Filter the entries beneath this task, copying only the lines that hold the word "background".
*** Entries shown
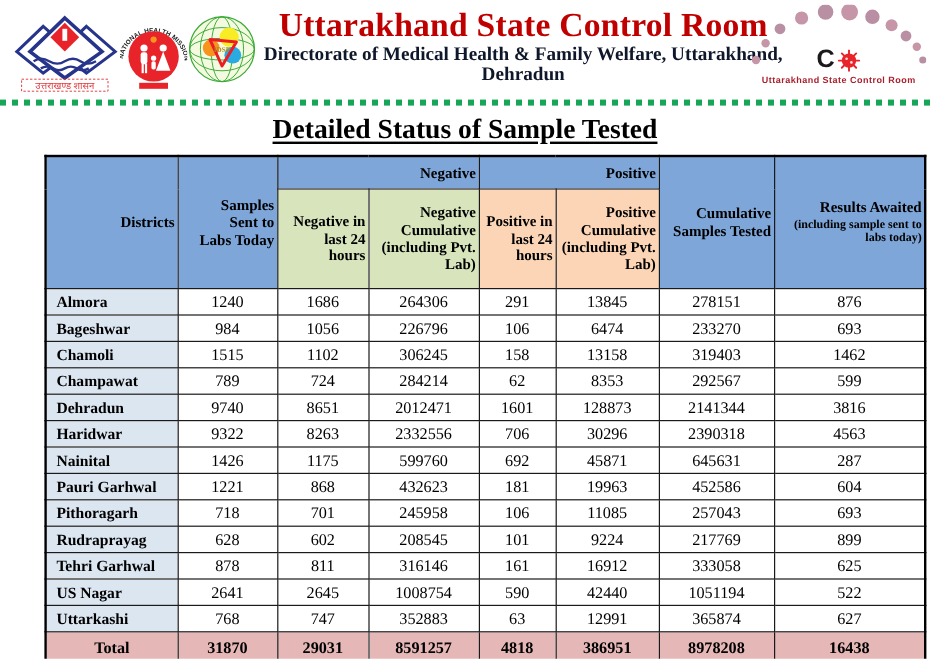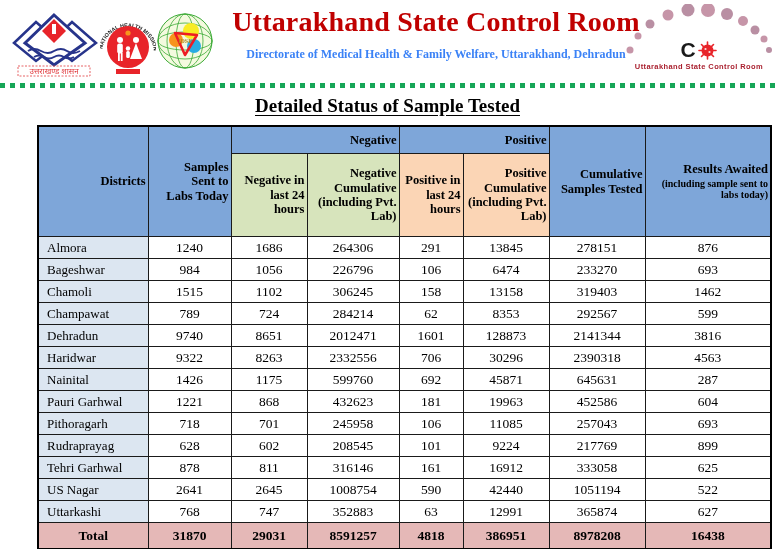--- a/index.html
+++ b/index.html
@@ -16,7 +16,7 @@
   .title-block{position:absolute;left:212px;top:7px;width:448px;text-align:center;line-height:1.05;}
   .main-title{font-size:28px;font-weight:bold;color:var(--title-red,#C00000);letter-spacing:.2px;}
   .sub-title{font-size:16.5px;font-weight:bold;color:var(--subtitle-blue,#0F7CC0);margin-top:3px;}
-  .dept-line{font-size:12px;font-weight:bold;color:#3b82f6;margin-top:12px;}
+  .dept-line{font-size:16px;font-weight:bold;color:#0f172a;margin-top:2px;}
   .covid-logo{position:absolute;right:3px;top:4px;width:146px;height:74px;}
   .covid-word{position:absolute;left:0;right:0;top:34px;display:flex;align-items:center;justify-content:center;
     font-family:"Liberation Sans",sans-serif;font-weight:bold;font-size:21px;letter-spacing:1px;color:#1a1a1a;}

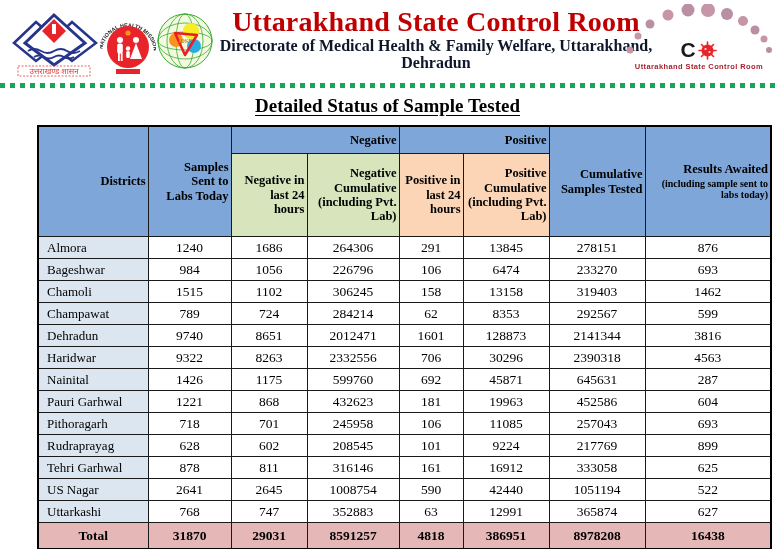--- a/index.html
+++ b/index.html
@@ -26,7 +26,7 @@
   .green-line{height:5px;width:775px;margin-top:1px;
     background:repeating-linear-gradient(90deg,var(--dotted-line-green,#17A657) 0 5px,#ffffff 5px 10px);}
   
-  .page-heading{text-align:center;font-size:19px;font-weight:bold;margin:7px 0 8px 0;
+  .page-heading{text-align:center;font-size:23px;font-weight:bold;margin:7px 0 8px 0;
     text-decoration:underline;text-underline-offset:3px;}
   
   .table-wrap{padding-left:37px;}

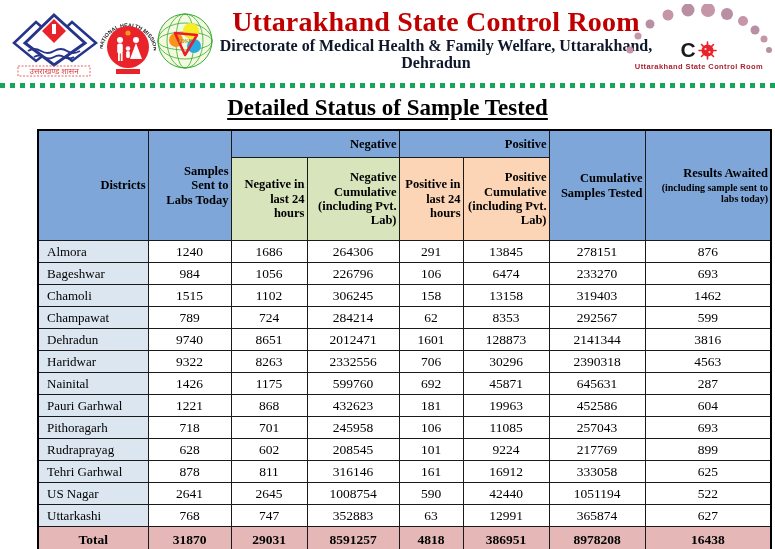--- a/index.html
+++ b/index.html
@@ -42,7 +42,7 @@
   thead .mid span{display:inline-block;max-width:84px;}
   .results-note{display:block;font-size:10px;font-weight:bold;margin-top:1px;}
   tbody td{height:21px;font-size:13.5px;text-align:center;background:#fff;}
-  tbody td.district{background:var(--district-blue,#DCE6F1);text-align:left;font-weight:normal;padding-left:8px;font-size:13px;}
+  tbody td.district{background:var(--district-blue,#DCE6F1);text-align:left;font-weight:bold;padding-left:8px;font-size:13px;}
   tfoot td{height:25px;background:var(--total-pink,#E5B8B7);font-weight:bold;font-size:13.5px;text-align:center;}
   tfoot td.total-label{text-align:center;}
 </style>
******
*** Entries shown
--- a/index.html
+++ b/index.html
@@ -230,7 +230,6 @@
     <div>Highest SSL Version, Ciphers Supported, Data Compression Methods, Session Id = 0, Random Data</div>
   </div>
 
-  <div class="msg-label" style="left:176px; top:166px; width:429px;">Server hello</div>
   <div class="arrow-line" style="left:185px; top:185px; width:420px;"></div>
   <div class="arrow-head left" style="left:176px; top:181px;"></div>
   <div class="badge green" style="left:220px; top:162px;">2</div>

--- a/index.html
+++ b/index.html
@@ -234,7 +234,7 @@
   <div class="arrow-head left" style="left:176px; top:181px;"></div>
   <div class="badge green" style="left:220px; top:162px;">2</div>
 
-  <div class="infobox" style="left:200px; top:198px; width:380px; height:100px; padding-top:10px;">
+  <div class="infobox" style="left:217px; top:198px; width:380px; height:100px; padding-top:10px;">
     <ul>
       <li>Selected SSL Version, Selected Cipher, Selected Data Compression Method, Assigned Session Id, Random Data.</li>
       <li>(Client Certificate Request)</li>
******
Written solution ->
     background:repeating-linear-gradient(90deg,var(--dotted-line-green,#17A657) 0 5px,#ffffff 5px 10px);}
   tbody td{height:21px;font-size:13.5px;text-align:center;background:#fff;}
-  tbody td.district{background:var(--district-blue,#DCE6F1);text-align:left;font-weight:normal;padding-left:8px;font-size:13px;}
+  tbody td.district{background:var(--district-blue,#DCE6F1);text-align:left;font-weight:bold;padding-left:8px;font-size:13px;}
   tfoot td{height:25px;background:var(--total-pink,#E5B8B7);font-weight:bold;font-size:13.5px;text-align:center;}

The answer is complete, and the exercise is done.